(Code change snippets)
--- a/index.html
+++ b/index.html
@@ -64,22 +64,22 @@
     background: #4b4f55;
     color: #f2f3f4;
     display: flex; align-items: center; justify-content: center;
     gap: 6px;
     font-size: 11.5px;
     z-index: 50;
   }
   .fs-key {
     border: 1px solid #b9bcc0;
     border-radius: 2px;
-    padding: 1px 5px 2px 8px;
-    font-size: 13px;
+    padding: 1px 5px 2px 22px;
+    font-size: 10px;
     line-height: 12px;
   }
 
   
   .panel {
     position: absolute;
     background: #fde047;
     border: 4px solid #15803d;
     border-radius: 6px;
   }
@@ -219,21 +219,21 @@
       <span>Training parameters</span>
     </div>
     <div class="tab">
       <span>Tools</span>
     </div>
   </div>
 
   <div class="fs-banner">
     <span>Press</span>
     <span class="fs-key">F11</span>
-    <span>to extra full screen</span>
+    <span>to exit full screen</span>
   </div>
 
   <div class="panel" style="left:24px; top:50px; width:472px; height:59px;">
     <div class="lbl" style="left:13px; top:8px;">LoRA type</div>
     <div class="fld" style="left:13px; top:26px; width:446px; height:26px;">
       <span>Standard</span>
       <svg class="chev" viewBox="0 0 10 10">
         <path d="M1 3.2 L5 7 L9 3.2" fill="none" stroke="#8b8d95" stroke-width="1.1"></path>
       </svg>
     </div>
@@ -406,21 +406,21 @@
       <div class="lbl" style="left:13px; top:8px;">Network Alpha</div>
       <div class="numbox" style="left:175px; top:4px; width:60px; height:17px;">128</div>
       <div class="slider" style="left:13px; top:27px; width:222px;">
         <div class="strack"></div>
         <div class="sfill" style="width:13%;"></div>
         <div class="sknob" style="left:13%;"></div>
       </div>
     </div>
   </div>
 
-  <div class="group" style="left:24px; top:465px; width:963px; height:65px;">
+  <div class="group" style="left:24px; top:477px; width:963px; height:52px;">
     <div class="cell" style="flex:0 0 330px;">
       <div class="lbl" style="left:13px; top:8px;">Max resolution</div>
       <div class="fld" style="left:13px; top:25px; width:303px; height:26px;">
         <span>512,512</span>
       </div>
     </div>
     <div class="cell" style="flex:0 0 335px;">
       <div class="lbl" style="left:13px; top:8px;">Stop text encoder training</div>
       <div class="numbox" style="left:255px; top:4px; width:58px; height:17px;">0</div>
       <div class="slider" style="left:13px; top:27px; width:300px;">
---
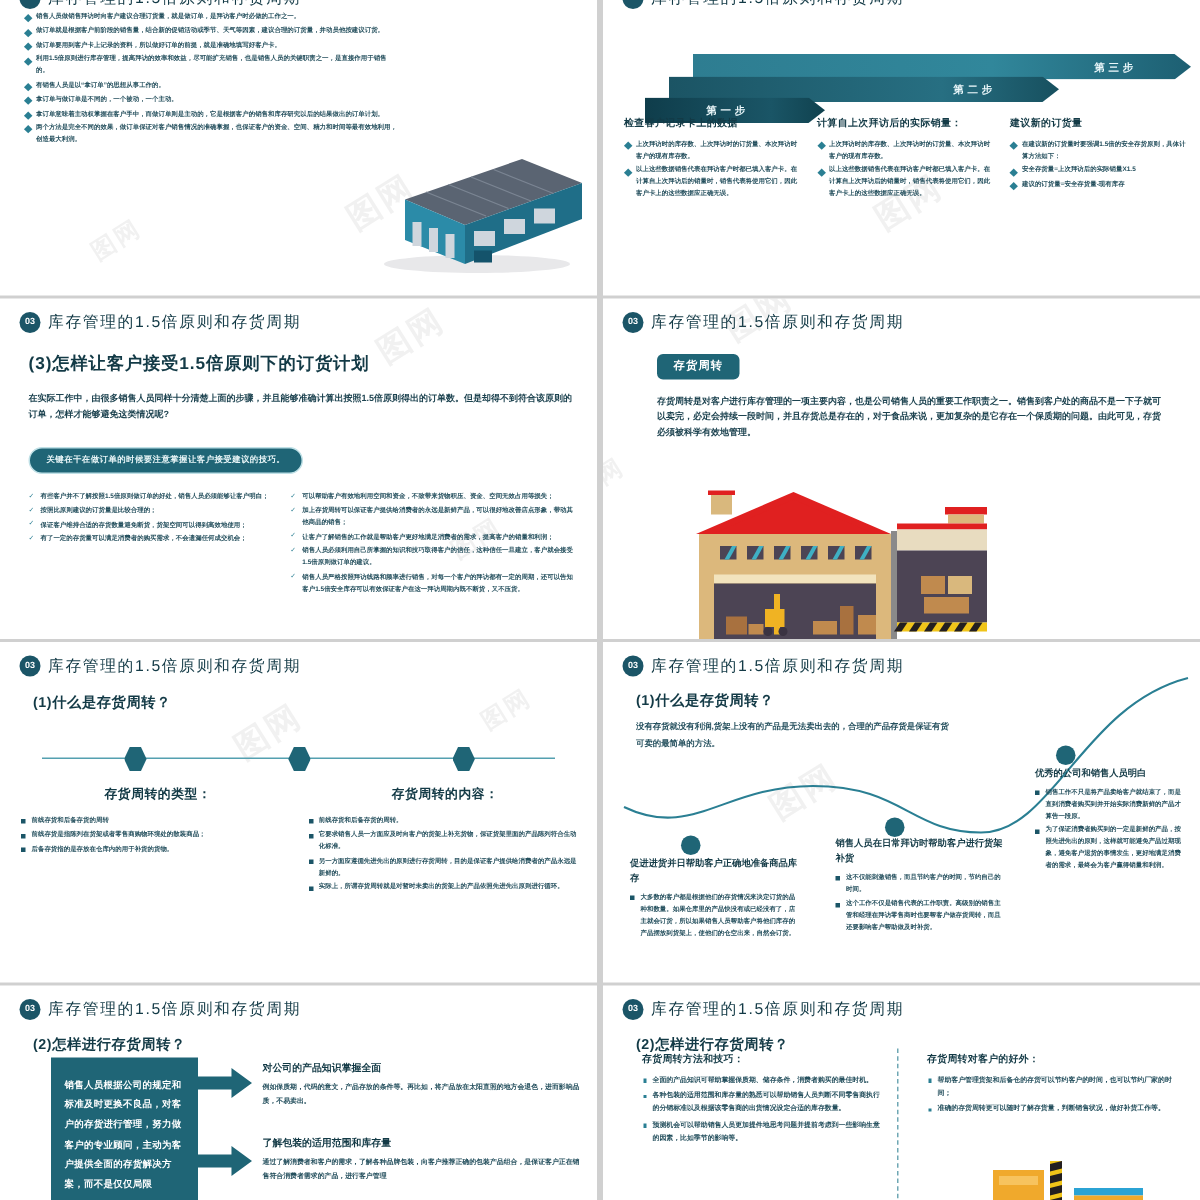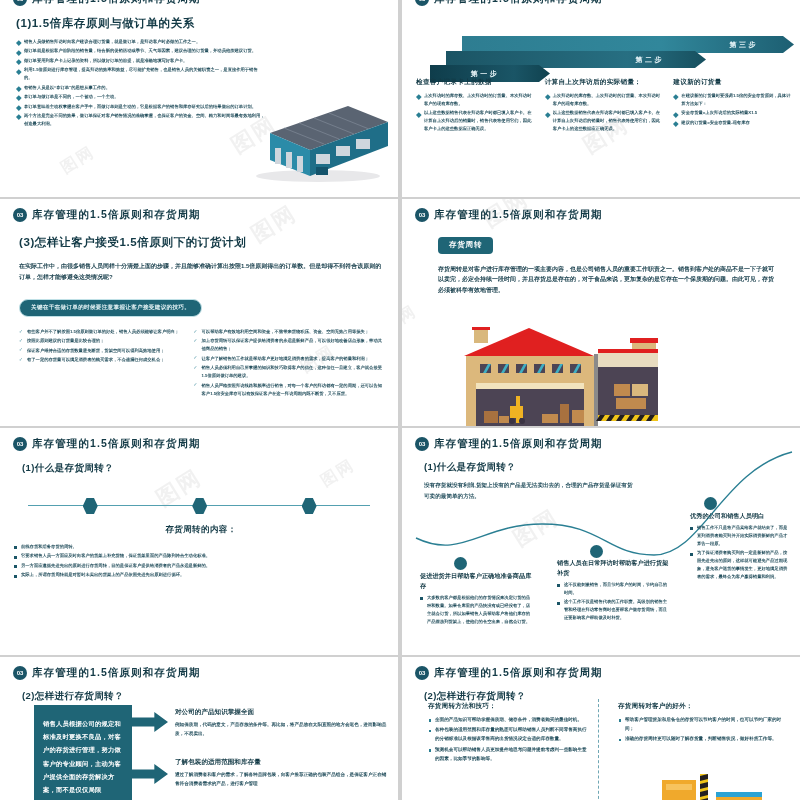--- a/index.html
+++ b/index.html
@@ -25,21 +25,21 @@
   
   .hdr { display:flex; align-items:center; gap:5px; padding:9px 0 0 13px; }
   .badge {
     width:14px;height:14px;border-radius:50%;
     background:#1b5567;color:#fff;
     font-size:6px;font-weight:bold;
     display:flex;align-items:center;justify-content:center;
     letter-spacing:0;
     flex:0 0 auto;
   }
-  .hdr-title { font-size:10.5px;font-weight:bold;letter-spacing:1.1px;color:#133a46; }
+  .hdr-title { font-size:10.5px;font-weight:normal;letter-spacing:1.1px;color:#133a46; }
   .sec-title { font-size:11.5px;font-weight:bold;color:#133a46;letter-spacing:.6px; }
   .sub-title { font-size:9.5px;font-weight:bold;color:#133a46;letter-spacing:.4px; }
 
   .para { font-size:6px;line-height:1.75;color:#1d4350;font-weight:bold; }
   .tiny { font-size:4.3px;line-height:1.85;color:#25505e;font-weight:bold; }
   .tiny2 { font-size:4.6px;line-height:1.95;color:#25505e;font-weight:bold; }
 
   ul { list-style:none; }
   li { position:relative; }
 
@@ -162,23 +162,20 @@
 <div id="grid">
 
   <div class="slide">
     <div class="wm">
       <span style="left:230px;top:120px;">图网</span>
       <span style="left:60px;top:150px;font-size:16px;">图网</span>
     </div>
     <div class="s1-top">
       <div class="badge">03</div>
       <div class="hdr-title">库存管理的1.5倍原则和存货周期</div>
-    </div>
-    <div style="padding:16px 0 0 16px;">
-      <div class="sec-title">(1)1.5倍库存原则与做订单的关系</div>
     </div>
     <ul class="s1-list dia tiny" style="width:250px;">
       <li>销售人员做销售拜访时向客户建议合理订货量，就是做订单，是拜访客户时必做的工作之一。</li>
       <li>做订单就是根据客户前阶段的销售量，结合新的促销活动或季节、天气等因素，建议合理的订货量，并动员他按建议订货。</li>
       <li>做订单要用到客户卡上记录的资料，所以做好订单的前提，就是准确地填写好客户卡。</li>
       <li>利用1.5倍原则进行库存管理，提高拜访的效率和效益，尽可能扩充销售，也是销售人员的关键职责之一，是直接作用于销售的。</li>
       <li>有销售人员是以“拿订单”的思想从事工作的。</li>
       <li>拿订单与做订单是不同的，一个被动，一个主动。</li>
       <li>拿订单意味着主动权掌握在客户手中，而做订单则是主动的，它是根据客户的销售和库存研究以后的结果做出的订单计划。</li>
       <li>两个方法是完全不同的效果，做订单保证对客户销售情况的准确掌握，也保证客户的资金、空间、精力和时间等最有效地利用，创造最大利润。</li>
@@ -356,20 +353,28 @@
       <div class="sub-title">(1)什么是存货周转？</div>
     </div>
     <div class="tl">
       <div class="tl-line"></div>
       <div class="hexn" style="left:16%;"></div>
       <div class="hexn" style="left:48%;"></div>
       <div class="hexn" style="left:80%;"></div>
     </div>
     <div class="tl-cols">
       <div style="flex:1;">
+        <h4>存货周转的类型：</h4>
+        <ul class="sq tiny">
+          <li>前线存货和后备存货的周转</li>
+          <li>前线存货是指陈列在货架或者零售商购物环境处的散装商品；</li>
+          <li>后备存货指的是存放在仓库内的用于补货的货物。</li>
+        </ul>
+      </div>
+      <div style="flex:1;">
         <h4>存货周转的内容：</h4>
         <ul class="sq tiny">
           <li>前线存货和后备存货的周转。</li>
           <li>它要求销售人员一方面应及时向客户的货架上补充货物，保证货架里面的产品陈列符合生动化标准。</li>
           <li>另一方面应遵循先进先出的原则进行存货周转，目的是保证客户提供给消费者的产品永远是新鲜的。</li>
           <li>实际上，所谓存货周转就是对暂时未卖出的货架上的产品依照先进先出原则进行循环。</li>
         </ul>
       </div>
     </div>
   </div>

**EXERCISE DESCRIPTION**
Using the data above, count the lines where "letter" appears. Reply with the number only.

**SOLUTION FOR THIS PROBLEM**
5